++++ RECORD SET ++++

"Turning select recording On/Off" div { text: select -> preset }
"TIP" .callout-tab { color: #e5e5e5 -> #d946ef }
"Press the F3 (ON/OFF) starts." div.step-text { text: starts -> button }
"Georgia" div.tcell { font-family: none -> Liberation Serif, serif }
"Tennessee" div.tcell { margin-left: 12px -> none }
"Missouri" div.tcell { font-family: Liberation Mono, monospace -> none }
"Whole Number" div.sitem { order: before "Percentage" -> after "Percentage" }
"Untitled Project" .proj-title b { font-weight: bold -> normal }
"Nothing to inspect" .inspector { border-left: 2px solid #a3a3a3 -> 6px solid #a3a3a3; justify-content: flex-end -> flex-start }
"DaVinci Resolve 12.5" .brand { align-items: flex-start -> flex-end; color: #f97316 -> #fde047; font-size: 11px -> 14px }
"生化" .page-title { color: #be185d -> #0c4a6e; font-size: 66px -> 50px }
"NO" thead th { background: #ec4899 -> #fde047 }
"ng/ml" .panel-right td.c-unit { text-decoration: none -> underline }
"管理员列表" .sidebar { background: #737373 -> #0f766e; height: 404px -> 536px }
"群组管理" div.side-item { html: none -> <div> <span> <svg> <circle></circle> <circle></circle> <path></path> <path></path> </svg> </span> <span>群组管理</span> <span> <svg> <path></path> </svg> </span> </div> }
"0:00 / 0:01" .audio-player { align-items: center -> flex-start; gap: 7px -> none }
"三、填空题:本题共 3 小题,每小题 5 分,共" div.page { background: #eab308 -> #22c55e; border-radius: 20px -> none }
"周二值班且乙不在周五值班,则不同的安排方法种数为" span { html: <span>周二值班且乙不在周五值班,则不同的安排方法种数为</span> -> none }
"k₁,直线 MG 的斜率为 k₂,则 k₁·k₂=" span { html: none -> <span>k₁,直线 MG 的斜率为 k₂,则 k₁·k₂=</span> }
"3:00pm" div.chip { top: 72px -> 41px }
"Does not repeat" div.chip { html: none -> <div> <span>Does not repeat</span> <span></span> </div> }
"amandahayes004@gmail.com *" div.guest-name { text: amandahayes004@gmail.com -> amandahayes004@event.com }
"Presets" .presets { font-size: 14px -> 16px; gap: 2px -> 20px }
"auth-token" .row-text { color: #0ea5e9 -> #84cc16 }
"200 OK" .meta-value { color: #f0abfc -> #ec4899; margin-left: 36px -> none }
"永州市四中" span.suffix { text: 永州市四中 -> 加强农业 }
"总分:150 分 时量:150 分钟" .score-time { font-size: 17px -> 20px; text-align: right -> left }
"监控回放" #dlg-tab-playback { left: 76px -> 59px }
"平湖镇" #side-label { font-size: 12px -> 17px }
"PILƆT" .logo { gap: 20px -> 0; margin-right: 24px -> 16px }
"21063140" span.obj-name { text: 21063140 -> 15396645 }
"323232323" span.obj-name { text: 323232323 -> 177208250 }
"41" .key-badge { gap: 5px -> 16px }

++++

Restate every line of the data above exactly as it was written.

"Turning select recording On/Off" div { text: select -> preset }
"TIP" .callout-tab { color: #e5e5e5 -> #d946ef }
"Press the F3 (ON/OFF) starts." div.step-text { text: starts -> button }
"Georgia" div.tcell { font-family: none -> Liberation Serif, serif }
"Tennessee" div.tcell { margin-left: 12px -> none }
"Missouri" div.tcell { font-family: Liberation Mono, monospace -> none }
"Whole Number" div.sitem { order: before "Percentage" -> after "Percentage" }
"Untitled Project" .proj-title b { font-weight: bold -> normal }
"Nothing to inspect" .inspector { border-left: 2px solid #a3a3a3 -> 6px solid #a3a3a3; justify-content: flex-end -> flex-start }
"DaVinci Resolve 12.5" .brand { align-items: flex-start -> flex-end; color: #f97316 -> #fde047; font-size: 11px -> 14px }
"生化" .page-title { color: #be185d -> #0c4a6e; font-size: 66px -> 50px }
"NO" thead th { background: #ec4899 -> #fde047 }
"ng/ml" .panel-right td.c-unit { text-decoration: none -> underline }
"管理员列表" .sidebar { background: #737373 -> #0f766e; height: 404px -> 536px }
"群组管理" div.side-item { html: none -> <div> <span> <svg> <circle></circle> <circle></circle> <path></path> <path></path> </svg> </span> <span>群组管理</span> <span> <svg> <path></path> </svg> </span> </div> }
"0:00 / 0:01" .audio-player { align-items: center -> flex-start; gap: 7px -> none }
"三、填空题:本题共 3 小题,每小题 5 分,共" div.page { background: #eab308 -> #22c55e; border-radius: 20px -> none }
"周二值班且乙不在周五值班,则不同的安排方法种数为" span { html: <span>周二值班且乙不在周五值班,则不同的安排方法种数为</span> -> none }
"k₁,直线 MG 的斜率为 k₂,则 k₁·k₂=" span { html: none -> <span>k₁,直线 MG 的斜率为 k₂,则 k₁·k₂=</span> }
"3:00pm" div.chip { top: 72px -> 41px }
"Does not repeat" div.chip { html: none -> <div> <span>Does not repeat</span> <span></span> </div> }
"amandahayes004@gmail.com *" div.guest-name { text: amandahayes004@gmail.com -> amandahayes004@event.com }
"Presets" .presets { font-size: 14px -> 16px; gap: 2px -> 20px }
"auth-token" .row-text { color: #0ea5e9 -> #84cc16 }
"200 OK" .meta-value { color: #f0abfc -> #ec4899; margin-left: 36px -> none }
"永州市四中" span.suffix { text: 永州市四中 -> 加强农业 }
"总分:150 分 时量:150 分钟" .score-time { font-size: 17px -> 20px; text-align: right -> left }
"监控回放" #dlg-tab-playback { left: 76px -> 59px }
"平湖镇" #side-label { font-size: 12px -> 17px }
"PILƆT" .logo { gap: 20px -> 0; margin-right: 24px -> 16px }
"21063140" span.obj-name { text: 21063140 -> 15396645 }
"323232323" span.obj-name { text: 323232323 -> 177208250 }
"41" .key-badge { gap: 5px -> 16px }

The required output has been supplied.